Intravascular near-infrared spectroscopy (NIRS), which has been used in over 5,000 patients to identify the lipid-core plaques (LCP) that cause coronary events, may also assist in the characterization of the carotid atherosclerotic lesions predisposing to stroke. To our knowledge, this is the first report of the use of NIRS in a patient undergoing carotid artery stenting (CAS).
In the coronary arteries NIRS seems to be capable of firstly assisting with coronary interventions by predicting distal embolization and stent failure and possibly also to identify lesions at higher risk of causing spontaneous coronary events [1–9]. While NIRS has been cleared by the FDA for detection of LCP in the coronary arteries, it has not been validated or approved for use in carotid arteries [10]. A multimodality catheter (TVC System, Infraredx, Inc, Burlington, MA) that contains intravascular ultrasound (IVUS) and NIRS was used in this carotid case.

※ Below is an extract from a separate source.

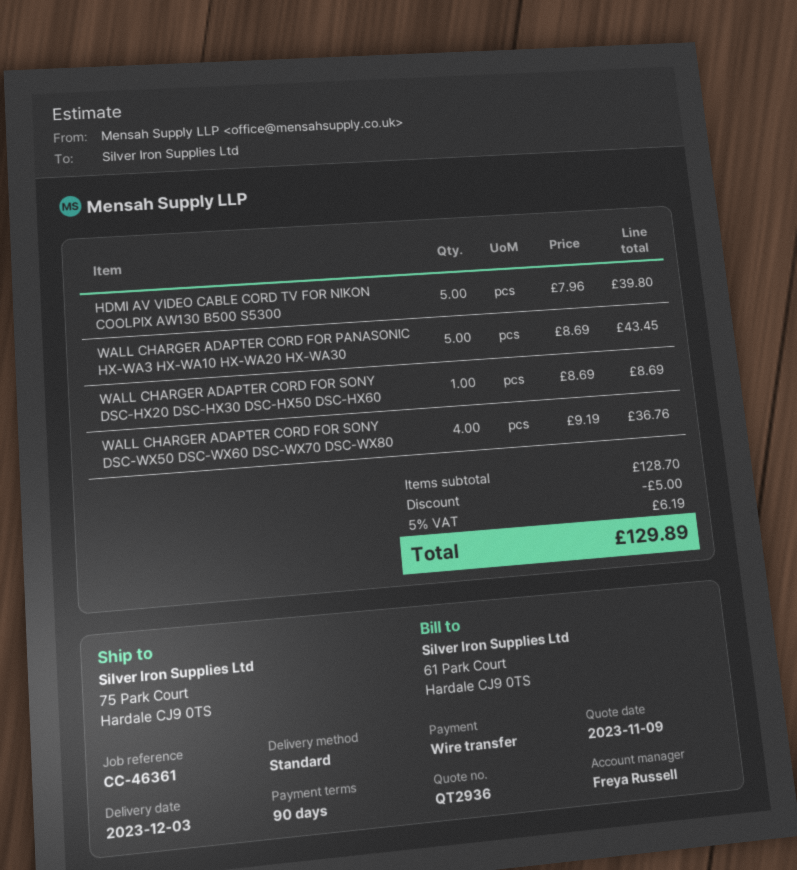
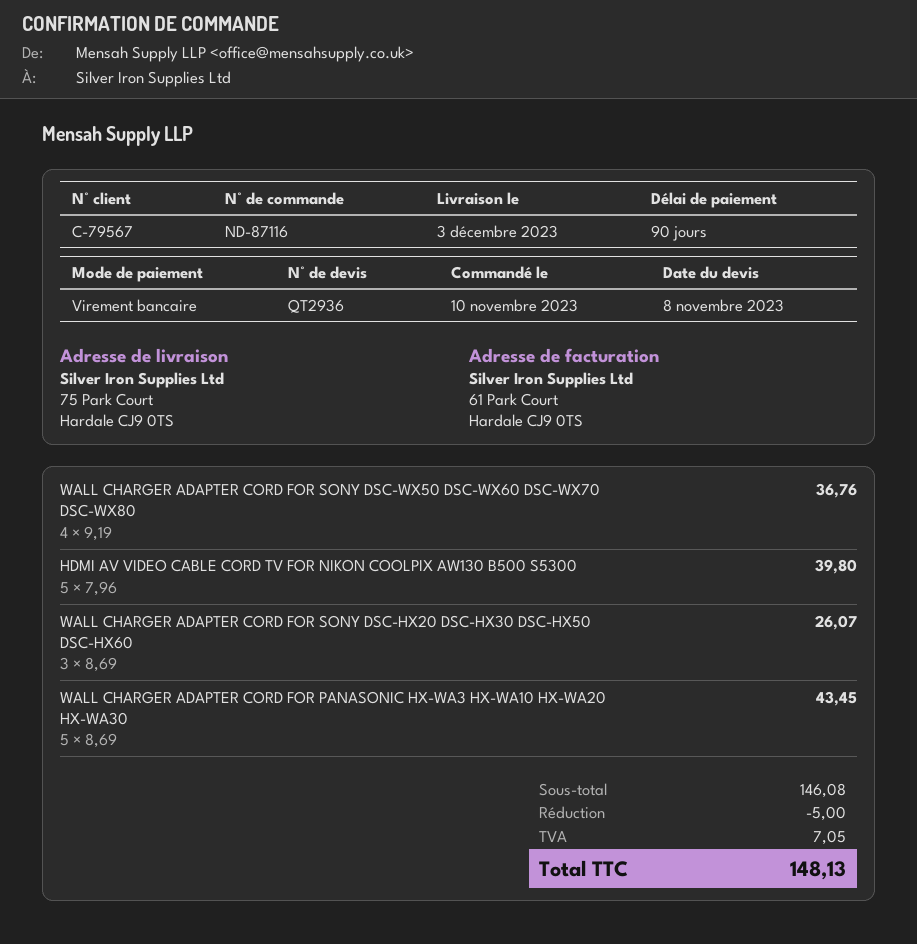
quote date: 2023-11-09 -> 2023-11-08
WALL CHARGER ADAPTER CORD FOR SONY DSC-HX20 DSC-HX30 DSC-HX50 DSC-HX60: 1 x 8.69 = 8.69 -> 3 x 8.69 = 26.07
subtotal: 128.70 -> 146.08
tax: 6.19 -> 7.05
total: 129.89 -> 148.13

The NIRS-IVUS imaging was performed in a 62-year-old man with a history of coronary stent placement. Angiography demonstrated an occlusion of the right carotid artery and an asymptomatic 90% stenosis of the left carotid artery for which stenting was indicated (Figure 1 A). The carotid stenting was performed according to the common practice in our center [11]. A distal filter protection device (Emboshield NAV6, Abbott, Santa Clara, CA) was placed in the left carotid. As shown in Figure 2, NIRS detected two LCP. The first lipid core disappeared after a self-expandable 6/9X40 mm stent (sinus-Carotid-RX, OptiMed-Medizinische Instrumente GmbH, Ettlingen, Germany) was deployed. Subsequently, post-dilation of the lesion was performed with a 5/14 mm balloon (Falcon grande, INVATEC, Roncadelle, Italy) with 8 atm. The second LCP disappeared after the post-dilation. The filter filled with material which presumably embolized during the dilation of the LCP (Figure 2). The patient experienced a slight transient decline in consciousness, but returned to normal mentation immediately after the protection filter was removed. Transcranial Doppler monitoring indicated that some of the semi-liquid lipid debris embolized to the brain despite the use of the filter, and documented a decline in the middle cerebral artery flow during the procedure and its restoration to normal levels immediately after filter removal (Figure 3).
Figure 1.
The angiogram of the left carotid artery revealed a 90% stenosis for which stenting was indicated (A). The spectroscopic image obtained prior to the intervention revealed two distinct lipid cores located proximally and distally to the critical 90% stenosis of the left internal carotid artery (C1). The corresponding IVUS image is provided (B1). The lipid cores disappeared after stent deployment (C2) and subsequent post-dilation of the lesion (panel C3). The corresponding IVUS images can be seen in panels B2 and B3. Final carotid angiography confirmed a good result (D). The stented area is marked in yellow
Figure 2.
The filter protection device with debris that presumably embolized during dilation of the lipid-core areas
Figure 3.
Transcranial Doppler ultrasound (TCD) results from the ipsilateral left middle cerebral artery (MCA). Prior to the intervention there was normal arterial flow in the left MCA (A). Five embolic showers were observed after the stent was deployed (B). The blood flow decreased during the post-dilation of the lesion (C). Seven embolic showers were observed immediately after the post-dilation (C, D). This suggests that the distal filter device might not have provided complete protection from emboli. The flow in the left MCA remained reduced after the post-dilation, which very likely occurred when the protection filter became obstructed by the embolized debris (E). The arterial flow in the left MCA subsequently returned to normal immediately after the distal protection filter was removed (F)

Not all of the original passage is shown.